One Good --Dog.

Tom Kelly
Editor and Publisher

Now every man that's borne into
. . . . This world of weal and woe
Has certain legal birthright and
..The birthright he should know.
He's entitled in his lifetime
. . . . . . . . .to the benefits below:
. . . . . . . . . (a) One good woman.
. . . . . . . . . . . . (b) One good dog.

• Damon Runyon, "Poems for Men" Permabooks, 1951

Brave men don't cry--except when remembering their One Good --Dog.

No tears for these: Sonny, the plain yellow farm dog to whom as a three- and four-year old rambling around the place at Gaar's Mill in rural Winn Parish, I was sometimes mean, but he always forgave.
The faithful white Spitz we had while dad was in Europe during World War II. We called him Patton; dad, a chaplain in 3rd Army, was once chewed out by the famous general for having a pipe in his mouth while observing a walk-through by old Blood and Guts.

That crazy boxer gyp in Winnfield that leaped joyfully and bounded around the house to bang into my kids and knock them over while they played outside when they were toddlers.

The female Shepherd mix who protected the kids as they played outdoors in Ruston, keeping always between them and the street, which she did by instinct, and who in her old age retired to the garage and prepared to die when my now-grown kids gave me a bouncing half-grown honey Cocker Spaniel for a birthday present. She figured, being out of a job, it was time to go.

The Cocker, named Beauregard after the droop-eared hound on the popular 70's show HeeHaw TV, as a grown dog went totally blind, but within days unerringly patrolled our unfenced yard by smell and sound. Later in life he lost his bearings and wandered into the Highway 167 traffic, where I found him lifeless the following morning.

There were the Sisters, whom we claimed as squirming weeks-old pups from the Las Cruces animal shelter cubicle wearing tags "B-1," and "B-2." Staying with the alliteration, we named them Queen Bee and Bebe.

Finally, there was Clancy, who was my Good Dog, a six-months younger half-brother of Pancho, who was Miriam's Good Dog, both delivered by Bebe, Miriam's dog, after my rambunctious Queen Bee got nailed late one desert evening, having escaped our fenced yard to chase a rabbit on the Southern New Mexico I-10 service road a couple of blocks from home. After Queen Bee's departure, we never really knew when Bebe had callers in the night, but it became obvious. After her first litter of three, from which only Pancho survived, she continued her attractive manner and six months later delivered six healthy, bouncing pups, of which Clancy was last to cross the finish line. I held him in my hand within minutes of his arrival, a small, blind, wiggling, fist-sized blob, as soon as Bebe had accomplished the after-birth ceremony which mama dogs perform by age-old instinct. All the litter was given away except Clancy and his sister Nena, still with us at around age 17.
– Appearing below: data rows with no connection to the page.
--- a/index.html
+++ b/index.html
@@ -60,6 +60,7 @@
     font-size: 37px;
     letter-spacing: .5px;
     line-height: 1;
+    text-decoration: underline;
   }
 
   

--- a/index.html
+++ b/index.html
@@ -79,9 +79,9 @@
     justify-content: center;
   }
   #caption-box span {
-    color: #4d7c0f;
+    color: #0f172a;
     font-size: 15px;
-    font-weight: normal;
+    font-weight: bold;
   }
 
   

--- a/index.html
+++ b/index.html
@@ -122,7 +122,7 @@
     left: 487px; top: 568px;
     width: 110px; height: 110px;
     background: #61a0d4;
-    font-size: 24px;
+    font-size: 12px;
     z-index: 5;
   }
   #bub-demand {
Clancy was My Dog. He traveled with me between North Louisiana and Southern New Mexico during late 1996 and 1997, as we put together the initial publication of The Piney Woods Journal. He bunked with me at our first residence/office on Milam Street in Dodson before Miriam finished her work and moved over in the Fall of 1998. He traveled with me to New Orleans and Harahan during the pre-Katrina days of publishing with Dixie Web Graphics. He drove me to distraction jumping the fence and roving the neighborhood, until I caught onto his trick and installed a hot wire inside the Sixth Street compound where we moved in 1999. He was petrified of thunder, went crazy at holidays with the sounds of fireworks. He became self-trained when, upon breaking away from home and wallowing in mud, or worse, around the neighborhood, he would come in the door and head straight for the bathroom where he knew a hot bath was coming. He never would have stood before the gun as a tree dog, but he did stalk and catch several squirrels on the ground in our wooded back lot. He was smarter, and more loyal than some people I could name. He was One Good Dog.
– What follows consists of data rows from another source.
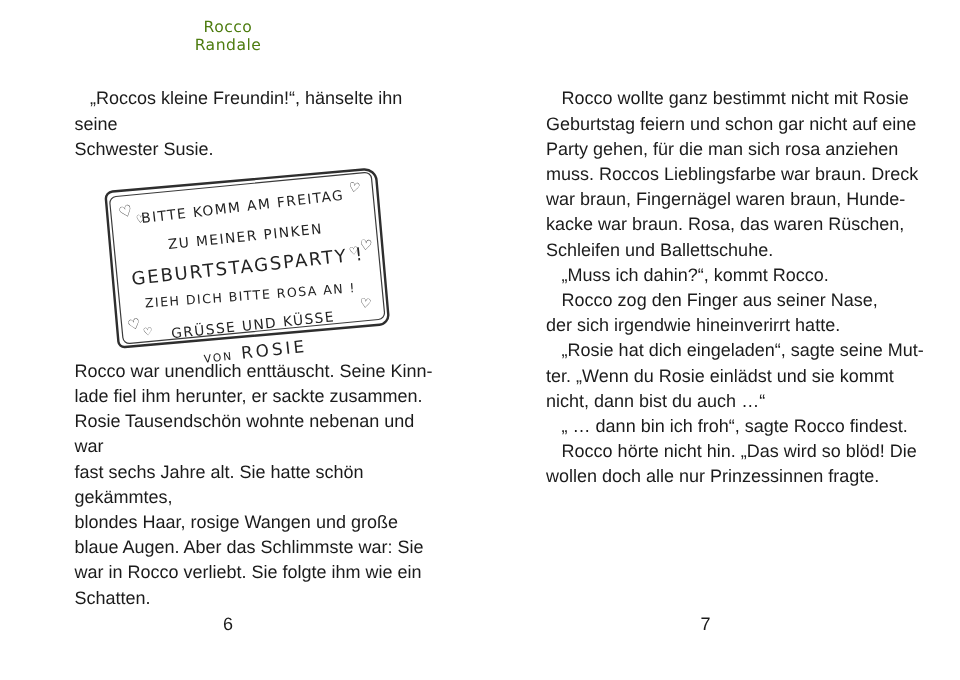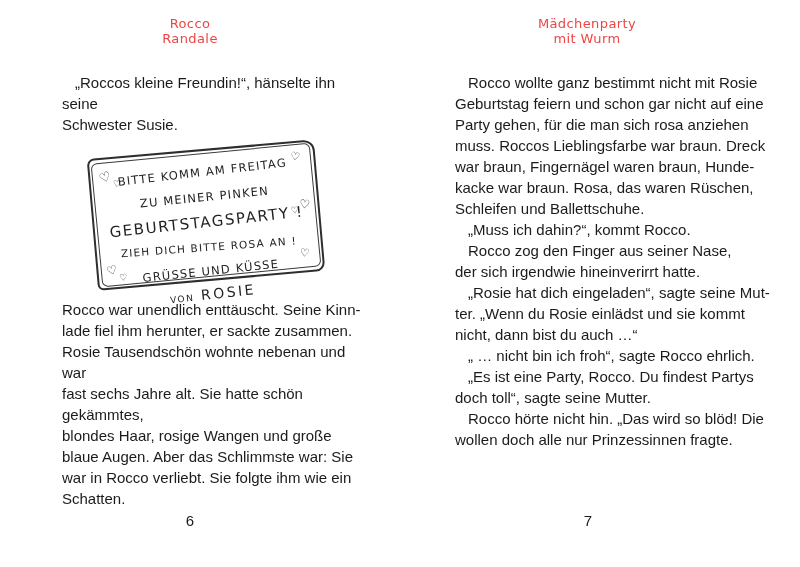--- a/index.html
+++ b/index.html
@@ -21,7 +21,7 @@
     letter-spacing: 0.4px;
     text-align: center;
     white-space: pre-line;
-    color: #ef4444;
+    color: #4d7c0f;
     font-family: "DejaVu Sans", sans-serif;
   }
   .left-head  { left: 130px; width: 120px; }

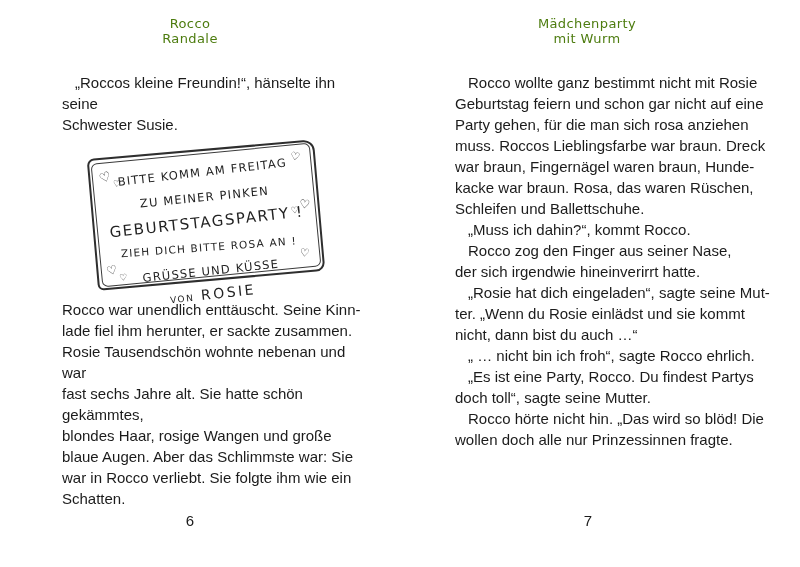--- a/index.html
+++ b/index.html
@@ -109,8 +109,6 @@
 
   <header class="running-head left-head">Rocco
 Randale</header>
-  <header class="running-head right-head">Mädchenparty
-mit Wurm</header>
 
   <section class="page-col left-col">
     <p class="para indent">„Roccos kleine Freundin!“, hänselte ihn seine

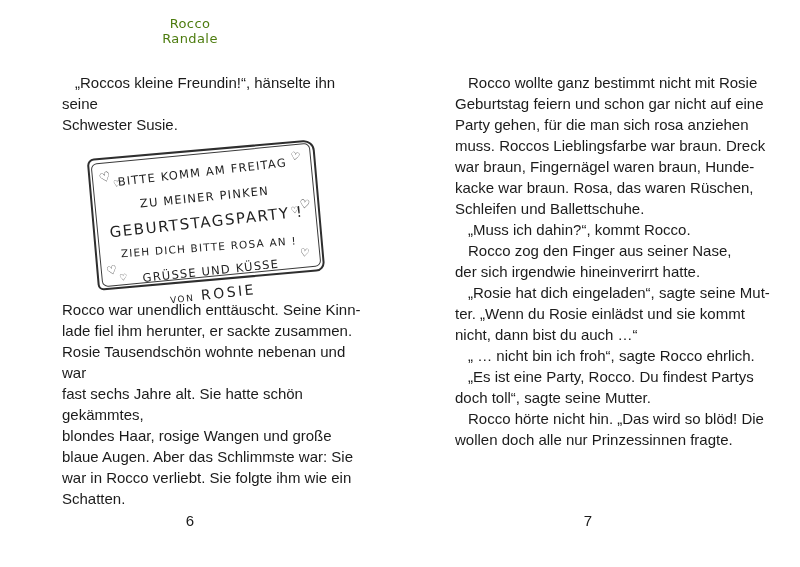--- a/index.html
+++ b/index.html
@@ -159,7 +159,7 @@
     <p class="para indent">„Rosie hat dich eingeladen“, sagte seine Mut-
 ter. „Wenn du Rosie einlädst und sie kommt
 nicht, dann bist du auch …“</p>
-    <p class="para indent">„ … nicht bin ich froh“, sagte Rocco ehrlich.</p>
+    <p class="para indent">„ … dann bin ich froh“, sagte Rocco findest.</p>
     <p class="para indent">„Es ist eine Party, Rocco. Du findest Partys
 doch toll“, sagte seine Mutter.</p>
     <p class="para indent">Rocco hörte nicht hin. „Das wird so blöd! Die

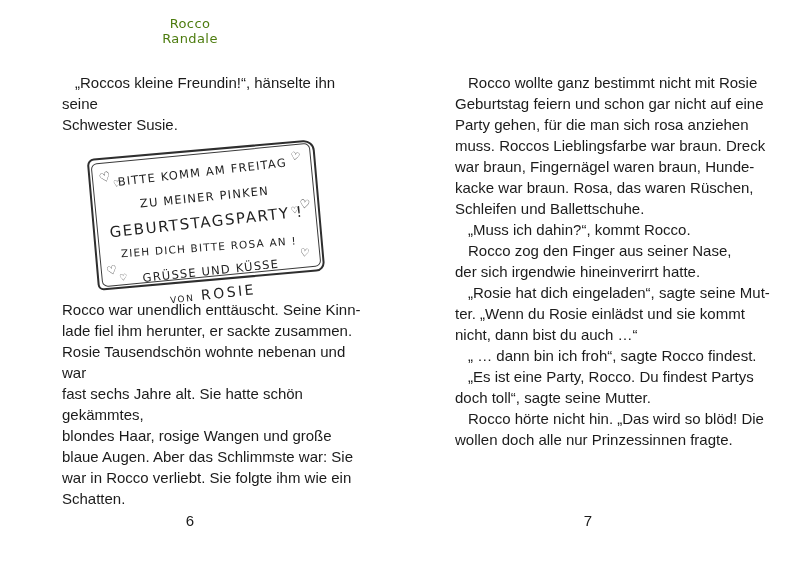--- a/index.html
+++ b/index.html
@@ -160,8 +160,6 @@
 ter. „Wenn du Rosie einlädst und sie kommt
 nicht, dann bist du auch …“</p>
     <p class="para indent">„ … dann bin ich froh“, sagte Rocco findest.</p>
-    <p class="para indent">„Es ist eine Party, Rocco. Du findest Partys
-doch toll“, sagte seine Mutter.</p>
     <p class="para indent">Rocco hörte nicht hin. „Das wird so blöd! Die
 wollen doch alle nur Prinzessinnen fragte.</p>
   </section>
A little over a year ago, first Pancho, and then Clancy, became lethargic and morose, and were diagnosed with congestive heart failure. When it came time for the inevitable, I took Pancho for his final visit to the veterinarian, with some emotion. I knew it was coming for Clancy soon, and purposed to make his passing an honorable one for us both, by doing the deed that I had done for his mother, and burying him on the family acreage at Gaar's Mill. When the day came, I carried him to the car, loaded the weapon, and drove out to the spot. He did not protest when I took him out of the car and placed him in a shaded spot while I looked about for the right place to inter him. I faced him and raised the weapon. Our eyes made contact. In that moment, we both knew that I could not do it, and that it had to be done. I carried him back to the car and carefully drove him to the veterinarian's office, and brought him inside. The young lady attendant took him away, and asked if I wanted to be present for the final moment. It was not something I could do; turning on my heel, I started out the door. The young lady came out with me to the car, placed her arm around me, holding my hand as I sobbed a last goodbye, and never saw Clancy again.

Never again, until last Monday, when through a series of circumstances too involved to relate here, a mama dog of the neighborhood with whom I had established a speaking acquaintance bolted toward me from beneath the new restaurant building next door to the Piney Woods Journal office, trailed by two just-weaned puppies from her most recent litterthe avatar of a new Clancy, marked essentially like him with silky brown --one of which appears splotches on a white coat. I negotiated with the next-door owner of the mama dog for claiming rights on the avatar.

When I took him to the veterinarian office for shots, flea bath, and worming, the same young lady who saw me through the last moments of Clancy's life enrolled the new pup--Age? About eight weeks. Name? CeeJay, for Clancy Junior. Breed? Dodson Street Dog.

As I write this, he snoozes in a cage beside my desk, awaiting his next feeding and restroom break. Clancy's back.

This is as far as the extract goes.